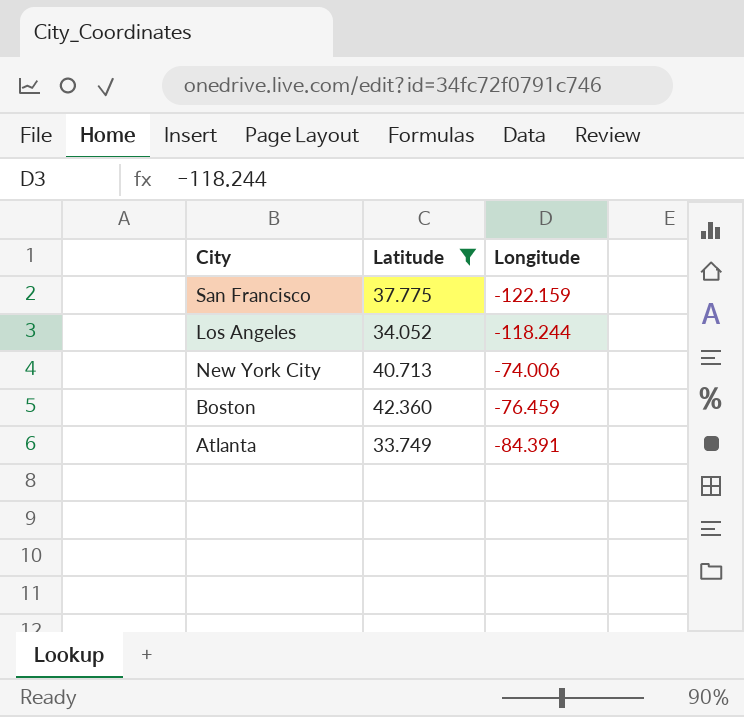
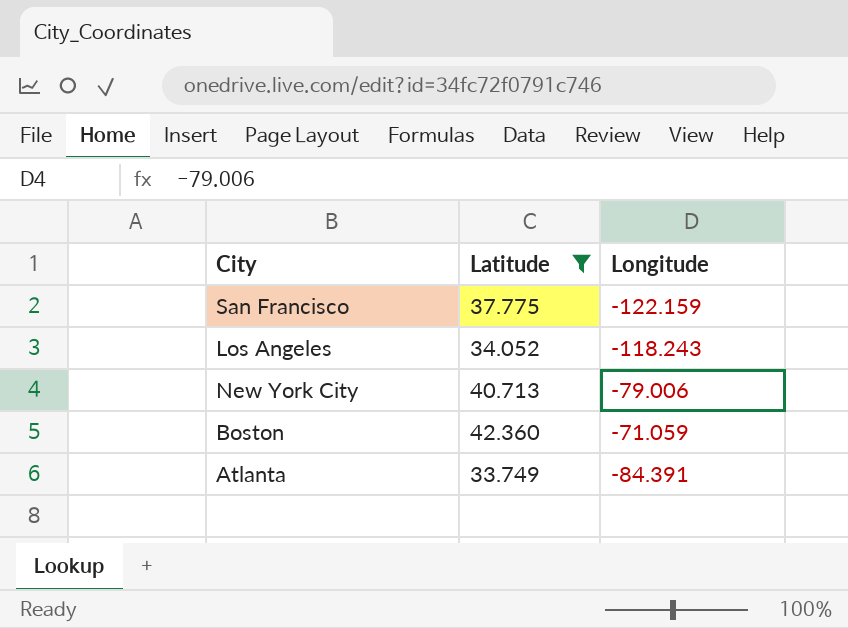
Los Angeles | Longitude: -118.244 -> -118.243
New York City | Longitude: -74.006 -> -79.006
Boston | Longitude: -76.459 -> -71.059

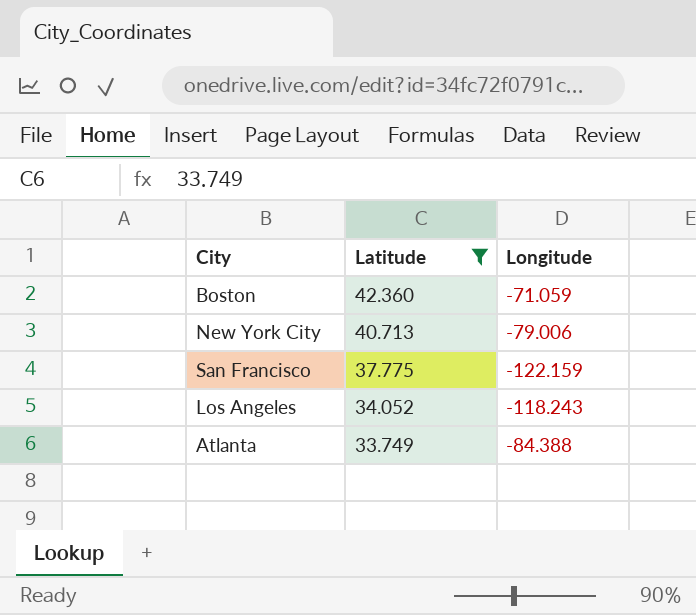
row order: none -> Latitude descending
Atlanta | Longitude: -84.391 -> -84.388

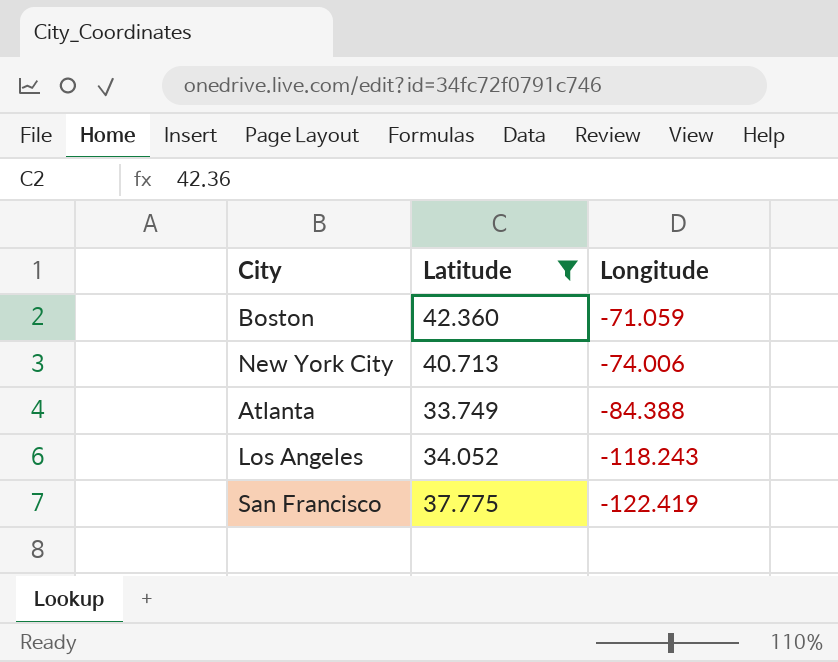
row order: Latitude descending -> Longitude descending
New York City | Longitude: -79.006 -> -74.006
San Francisco | Longitude: -122.159 -> -122.419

■ ■ ■ ■

→ What to work on
Return, from the material above, each line holding the string "descending".

→ Exercise solution
row order: none -> Latitude descending
row order: Latitude descending -> Longitude descending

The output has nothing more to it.